Wednesday, September 10, 2008

Check your lease payments

A recent case in North Carolina might make you want to recheck your equipment leases. According to the story reported by WRAL, a Raleigh TV station, a local copier dealer has been arrested for using fake copier leases to defraud its clients.

The fraud came out when one customer (a restaurant franchisee) found that it was being billed for a lease on a copier it did not own. Subsequent investigation has turned up at least two more victims of the ploy, and there may be more than a dozen. As the head of the defrauded company said, “"We had not heard of any lease. Our owner's signature and my signature had been put on this document, (and they were) not our signatures.” The police have been tracking down stored (unused) copiers and forged documents.
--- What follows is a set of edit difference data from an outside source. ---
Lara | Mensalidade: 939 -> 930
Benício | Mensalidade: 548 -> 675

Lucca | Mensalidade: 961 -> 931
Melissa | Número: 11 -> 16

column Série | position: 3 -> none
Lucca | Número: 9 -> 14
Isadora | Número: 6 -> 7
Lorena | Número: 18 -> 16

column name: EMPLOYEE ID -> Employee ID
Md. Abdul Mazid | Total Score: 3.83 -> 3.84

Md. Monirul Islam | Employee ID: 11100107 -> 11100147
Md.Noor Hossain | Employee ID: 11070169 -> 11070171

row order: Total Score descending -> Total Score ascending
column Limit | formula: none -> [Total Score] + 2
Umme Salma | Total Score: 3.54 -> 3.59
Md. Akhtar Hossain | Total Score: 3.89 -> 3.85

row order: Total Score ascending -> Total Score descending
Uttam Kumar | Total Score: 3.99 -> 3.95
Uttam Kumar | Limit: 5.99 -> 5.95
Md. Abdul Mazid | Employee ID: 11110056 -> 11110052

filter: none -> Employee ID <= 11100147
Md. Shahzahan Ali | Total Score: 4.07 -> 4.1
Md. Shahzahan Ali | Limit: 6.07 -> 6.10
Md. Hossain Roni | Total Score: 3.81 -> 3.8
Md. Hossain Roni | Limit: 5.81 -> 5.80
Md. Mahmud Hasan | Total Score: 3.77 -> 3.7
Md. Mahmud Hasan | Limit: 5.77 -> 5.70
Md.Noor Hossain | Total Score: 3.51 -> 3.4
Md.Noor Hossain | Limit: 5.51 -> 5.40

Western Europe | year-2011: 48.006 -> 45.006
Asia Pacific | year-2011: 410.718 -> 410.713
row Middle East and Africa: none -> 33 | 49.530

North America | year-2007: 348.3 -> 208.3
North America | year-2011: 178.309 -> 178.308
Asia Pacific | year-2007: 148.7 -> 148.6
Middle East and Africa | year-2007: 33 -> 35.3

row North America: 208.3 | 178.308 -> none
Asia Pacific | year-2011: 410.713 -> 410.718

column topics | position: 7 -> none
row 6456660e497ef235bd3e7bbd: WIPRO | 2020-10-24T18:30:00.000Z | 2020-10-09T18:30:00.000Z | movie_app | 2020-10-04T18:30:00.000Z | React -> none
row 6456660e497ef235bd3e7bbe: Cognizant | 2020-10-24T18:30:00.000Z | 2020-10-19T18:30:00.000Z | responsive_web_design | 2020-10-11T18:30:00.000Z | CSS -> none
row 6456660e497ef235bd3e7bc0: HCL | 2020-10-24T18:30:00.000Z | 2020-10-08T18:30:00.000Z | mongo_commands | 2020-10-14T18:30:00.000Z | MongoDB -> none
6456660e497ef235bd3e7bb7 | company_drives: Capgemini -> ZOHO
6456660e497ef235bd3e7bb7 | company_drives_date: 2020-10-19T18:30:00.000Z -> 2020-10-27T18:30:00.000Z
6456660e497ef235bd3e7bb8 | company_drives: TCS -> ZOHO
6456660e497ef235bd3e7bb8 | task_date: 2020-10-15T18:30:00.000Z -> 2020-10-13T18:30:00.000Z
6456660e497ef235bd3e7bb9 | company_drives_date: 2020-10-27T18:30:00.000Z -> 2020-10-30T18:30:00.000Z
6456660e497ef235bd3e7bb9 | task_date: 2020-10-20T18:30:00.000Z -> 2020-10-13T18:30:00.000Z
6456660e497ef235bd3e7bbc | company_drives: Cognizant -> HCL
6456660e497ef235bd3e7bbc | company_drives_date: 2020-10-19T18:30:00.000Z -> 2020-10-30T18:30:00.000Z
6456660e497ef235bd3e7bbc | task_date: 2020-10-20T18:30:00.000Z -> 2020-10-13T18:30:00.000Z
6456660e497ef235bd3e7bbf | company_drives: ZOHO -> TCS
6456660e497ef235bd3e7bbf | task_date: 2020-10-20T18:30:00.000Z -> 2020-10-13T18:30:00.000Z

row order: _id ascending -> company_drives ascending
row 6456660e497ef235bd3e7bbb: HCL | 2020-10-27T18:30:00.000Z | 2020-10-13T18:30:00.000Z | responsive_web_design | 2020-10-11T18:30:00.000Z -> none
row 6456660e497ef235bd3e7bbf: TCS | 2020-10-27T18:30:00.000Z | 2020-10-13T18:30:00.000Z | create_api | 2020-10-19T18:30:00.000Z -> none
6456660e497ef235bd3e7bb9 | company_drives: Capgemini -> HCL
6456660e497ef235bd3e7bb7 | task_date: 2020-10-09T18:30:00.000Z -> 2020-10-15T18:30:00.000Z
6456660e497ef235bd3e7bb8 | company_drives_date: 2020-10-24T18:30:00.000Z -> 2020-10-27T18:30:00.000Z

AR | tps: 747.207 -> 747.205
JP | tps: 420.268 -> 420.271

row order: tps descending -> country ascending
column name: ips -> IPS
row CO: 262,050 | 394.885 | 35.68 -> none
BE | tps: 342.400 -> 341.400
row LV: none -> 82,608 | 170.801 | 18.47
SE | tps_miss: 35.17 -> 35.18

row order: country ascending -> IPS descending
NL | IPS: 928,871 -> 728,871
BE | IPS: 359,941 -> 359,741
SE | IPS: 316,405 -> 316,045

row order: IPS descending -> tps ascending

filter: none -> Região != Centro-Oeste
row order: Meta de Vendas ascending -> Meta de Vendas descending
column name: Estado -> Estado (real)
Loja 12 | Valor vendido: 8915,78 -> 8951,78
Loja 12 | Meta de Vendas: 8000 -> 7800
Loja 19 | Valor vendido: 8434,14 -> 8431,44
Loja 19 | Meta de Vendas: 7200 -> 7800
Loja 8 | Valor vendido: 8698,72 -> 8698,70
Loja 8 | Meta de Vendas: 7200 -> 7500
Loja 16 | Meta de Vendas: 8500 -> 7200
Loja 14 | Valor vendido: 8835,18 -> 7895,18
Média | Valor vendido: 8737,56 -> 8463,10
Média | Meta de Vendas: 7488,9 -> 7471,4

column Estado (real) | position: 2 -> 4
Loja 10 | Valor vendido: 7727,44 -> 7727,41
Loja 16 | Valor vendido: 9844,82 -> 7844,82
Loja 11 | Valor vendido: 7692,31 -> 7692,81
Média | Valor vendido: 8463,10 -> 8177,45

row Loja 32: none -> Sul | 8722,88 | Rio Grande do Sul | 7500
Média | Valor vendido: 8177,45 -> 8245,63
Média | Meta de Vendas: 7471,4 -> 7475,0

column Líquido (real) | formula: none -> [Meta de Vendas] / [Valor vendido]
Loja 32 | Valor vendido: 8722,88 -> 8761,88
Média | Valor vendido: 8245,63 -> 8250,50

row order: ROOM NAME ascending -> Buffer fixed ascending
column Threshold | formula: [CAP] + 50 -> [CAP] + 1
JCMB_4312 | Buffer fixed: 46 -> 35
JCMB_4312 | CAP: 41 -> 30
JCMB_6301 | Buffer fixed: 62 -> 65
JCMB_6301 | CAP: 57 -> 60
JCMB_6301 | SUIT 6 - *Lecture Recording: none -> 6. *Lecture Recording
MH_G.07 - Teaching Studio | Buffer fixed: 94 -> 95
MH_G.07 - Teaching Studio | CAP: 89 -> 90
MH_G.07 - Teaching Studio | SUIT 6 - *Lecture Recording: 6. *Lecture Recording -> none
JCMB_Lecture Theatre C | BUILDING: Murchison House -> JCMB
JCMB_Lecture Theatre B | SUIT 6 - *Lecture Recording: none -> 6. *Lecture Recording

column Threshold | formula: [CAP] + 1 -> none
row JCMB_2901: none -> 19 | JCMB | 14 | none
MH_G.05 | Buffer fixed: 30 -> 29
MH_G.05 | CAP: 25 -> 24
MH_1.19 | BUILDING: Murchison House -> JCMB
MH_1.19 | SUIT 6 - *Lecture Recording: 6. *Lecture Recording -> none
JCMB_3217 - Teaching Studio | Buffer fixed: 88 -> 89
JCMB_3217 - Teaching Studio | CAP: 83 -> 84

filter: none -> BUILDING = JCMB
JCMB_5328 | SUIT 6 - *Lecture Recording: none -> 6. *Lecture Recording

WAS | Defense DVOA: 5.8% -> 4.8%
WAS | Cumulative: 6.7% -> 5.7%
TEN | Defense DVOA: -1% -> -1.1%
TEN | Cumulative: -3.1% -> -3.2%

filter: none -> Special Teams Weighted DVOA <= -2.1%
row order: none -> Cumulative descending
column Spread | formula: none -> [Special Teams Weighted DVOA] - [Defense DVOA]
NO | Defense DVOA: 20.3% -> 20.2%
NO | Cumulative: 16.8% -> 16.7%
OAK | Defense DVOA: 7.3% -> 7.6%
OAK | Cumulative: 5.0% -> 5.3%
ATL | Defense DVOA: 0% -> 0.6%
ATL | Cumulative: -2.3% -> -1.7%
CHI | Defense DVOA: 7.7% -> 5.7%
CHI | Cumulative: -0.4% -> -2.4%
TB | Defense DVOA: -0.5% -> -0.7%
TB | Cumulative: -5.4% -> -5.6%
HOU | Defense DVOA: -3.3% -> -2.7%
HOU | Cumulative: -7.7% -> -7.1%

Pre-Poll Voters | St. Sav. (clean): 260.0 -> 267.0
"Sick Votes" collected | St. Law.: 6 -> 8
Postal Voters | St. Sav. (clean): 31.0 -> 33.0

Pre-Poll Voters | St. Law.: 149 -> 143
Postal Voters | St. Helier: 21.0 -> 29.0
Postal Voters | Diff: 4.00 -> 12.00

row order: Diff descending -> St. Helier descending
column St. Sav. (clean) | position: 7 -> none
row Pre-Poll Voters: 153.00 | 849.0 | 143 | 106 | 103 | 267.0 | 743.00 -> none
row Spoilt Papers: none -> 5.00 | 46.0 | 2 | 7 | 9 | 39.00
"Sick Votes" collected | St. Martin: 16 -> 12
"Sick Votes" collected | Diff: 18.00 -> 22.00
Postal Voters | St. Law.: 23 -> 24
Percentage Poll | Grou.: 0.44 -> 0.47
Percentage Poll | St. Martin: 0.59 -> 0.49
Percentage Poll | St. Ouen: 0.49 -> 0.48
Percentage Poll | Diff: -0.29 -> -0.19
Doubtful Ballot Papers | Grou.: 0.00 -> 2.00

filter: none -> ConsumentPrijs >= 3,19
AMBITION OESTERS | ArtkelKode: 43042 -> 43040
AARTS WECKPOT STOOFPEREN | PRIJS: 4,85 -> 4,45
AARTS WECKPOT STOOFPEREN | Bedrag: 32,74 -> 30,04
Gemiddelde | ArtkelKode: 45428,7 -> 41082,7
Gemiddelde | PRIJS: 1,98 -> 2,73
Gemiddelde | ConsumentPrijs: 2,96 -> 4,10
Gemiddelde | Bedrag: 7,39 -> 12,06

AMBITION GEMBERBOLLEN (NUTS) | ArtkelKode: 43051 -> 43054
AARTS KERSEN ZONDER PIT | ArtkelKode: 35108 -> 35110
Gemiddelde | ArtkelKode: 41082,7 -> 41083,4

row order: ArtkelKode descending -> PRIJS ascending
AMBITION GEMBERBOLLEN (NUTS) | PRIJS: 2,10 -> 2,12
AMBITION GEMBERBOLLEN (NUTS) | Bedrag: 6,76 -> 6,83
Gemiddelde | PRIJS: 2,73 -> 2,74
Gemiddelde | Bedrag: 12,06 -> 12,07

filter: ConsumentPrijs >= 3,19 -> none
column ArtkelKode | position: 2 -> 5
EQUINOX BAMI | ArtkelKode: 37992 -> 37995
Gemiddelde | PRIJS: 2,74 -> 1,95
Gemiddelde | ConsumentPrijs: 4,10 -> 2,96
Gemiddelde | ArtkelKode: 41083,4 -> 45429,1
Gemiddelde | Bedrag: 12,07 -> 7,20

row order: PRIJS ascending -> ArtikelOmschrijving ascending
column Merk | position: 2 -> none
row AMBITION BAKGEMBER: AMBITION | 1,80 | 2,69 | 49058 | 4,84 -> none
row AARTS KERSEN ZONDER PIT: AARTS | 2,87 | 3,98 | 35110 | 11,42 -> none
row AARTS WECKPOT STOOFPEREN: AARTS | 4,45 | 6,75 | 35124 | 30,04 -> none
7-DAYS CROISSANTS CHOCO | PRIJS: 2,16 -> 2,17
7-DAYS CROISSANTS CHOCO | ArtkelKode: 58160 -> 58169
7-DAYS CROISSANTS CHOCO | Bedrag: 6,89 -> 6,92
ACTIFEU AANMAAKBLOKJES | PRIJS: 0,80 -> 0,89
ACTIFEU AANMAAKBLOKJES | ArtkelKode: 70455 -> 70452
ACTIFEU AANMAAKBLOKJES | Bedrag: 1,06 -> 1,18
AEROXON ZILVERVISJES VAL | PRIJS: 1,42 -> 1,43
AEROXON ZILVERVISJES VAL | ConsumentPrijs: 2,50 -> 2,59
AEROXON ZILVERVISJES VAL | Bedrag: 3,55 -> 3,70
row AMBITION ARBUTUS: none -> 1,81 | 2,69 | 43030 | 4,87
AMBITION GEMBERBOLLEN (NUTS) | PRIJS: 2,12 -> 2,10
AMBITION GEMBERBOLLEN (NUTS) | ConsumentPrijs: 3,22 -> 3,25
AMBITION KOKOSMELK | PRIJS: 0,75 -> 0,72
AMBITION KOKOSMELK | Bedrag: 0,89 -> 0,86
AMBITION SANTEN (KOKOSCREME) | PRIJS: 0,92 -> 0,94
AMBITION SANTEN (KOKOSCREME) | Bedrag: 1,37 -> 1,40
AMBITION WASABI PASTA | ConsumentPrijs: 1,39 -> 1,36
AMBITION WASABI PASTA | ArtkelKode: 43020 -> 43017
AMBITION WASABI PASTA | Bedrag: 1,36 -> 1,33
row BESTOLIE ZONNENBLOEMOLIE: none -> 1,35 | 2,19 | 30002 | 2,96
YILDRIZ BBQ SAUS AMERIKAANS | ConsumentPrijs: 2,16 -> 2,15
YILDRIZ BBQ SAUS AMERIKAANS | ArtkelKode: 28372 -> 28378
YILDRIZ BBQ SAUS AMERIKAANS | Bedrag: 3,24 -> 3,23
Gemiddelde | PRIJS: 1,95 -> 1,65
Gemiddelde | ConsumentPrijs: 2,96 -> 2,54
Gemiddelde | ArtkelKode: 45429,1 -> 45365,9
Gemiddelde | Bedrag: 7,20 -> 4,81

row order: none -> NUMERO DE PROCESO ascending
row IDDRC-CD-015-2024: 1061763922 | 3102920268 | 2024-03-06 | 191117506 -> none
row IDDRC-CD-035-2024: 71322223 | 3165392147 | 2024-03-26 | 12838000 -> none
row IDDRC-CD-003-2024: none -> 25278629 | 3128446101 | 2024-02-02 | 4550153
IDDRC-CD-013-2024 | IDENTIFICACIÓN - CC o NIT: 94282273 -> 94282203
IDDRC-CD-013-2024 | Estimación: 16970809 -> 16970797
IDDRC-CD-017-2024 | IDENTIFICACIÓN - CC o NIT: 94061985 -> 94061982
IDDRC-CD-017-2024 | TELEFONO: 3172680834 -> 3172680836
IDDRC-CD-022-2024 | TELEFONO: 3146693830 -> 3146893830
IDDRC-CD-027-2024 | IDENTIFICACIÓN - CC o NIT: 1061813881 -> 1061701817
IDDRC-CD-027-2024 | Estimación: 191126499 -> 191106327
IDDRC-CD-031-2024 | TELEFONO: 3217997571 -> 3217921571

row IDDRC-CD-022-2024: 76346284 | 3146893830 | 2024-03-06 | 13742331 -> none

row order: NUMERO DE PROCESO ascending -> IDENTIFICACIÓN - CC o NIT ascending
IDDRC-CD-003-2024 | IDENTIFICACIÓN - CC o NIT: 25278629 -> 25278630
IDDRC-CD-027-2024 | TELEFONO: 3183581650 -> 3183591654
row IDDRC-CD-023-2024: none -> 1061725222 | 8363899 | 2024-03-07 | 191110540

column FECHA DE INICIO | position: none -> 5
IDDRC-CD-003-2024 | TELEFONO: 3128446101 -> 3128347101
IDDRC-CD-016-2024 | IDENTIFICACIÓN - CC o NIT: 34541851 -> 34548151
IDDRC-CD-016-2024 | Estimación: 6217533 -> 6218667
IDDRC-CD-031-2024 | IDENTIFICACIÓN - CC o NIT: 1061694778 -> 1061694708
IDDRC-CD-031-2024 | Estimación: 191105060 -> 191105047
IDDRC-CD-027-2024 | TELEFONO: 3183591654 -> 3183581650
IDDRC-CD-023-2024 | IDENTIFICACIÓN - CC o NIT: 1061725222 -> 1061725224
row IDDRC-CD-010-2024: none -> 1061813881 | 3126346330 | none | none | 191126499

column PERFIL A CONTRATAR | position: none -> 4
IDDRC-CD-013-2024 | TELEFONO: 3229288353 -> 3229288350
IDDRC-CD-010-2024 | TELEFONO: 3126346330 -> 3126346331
We doubt that this kind of fraud is common, but it’s not hard to see how it works. The parts of most companies that handle the bills are rarely in close communication with the department that manages office equipment like printers and copiers. In addition, leasing agreements are often so complicated that they get less careful scrutiny than other expenditures. Few end user companies have even a centralized list of what they own and what they lease.

So this might be a good time to do an equipment inventory, re-check your leases, and evaluate exactly how much you are paying for printing and copying. You probably won’t find out-and-out fraud, but you may find confusion, underuse, and a reason to work with the dealer to renegotiate.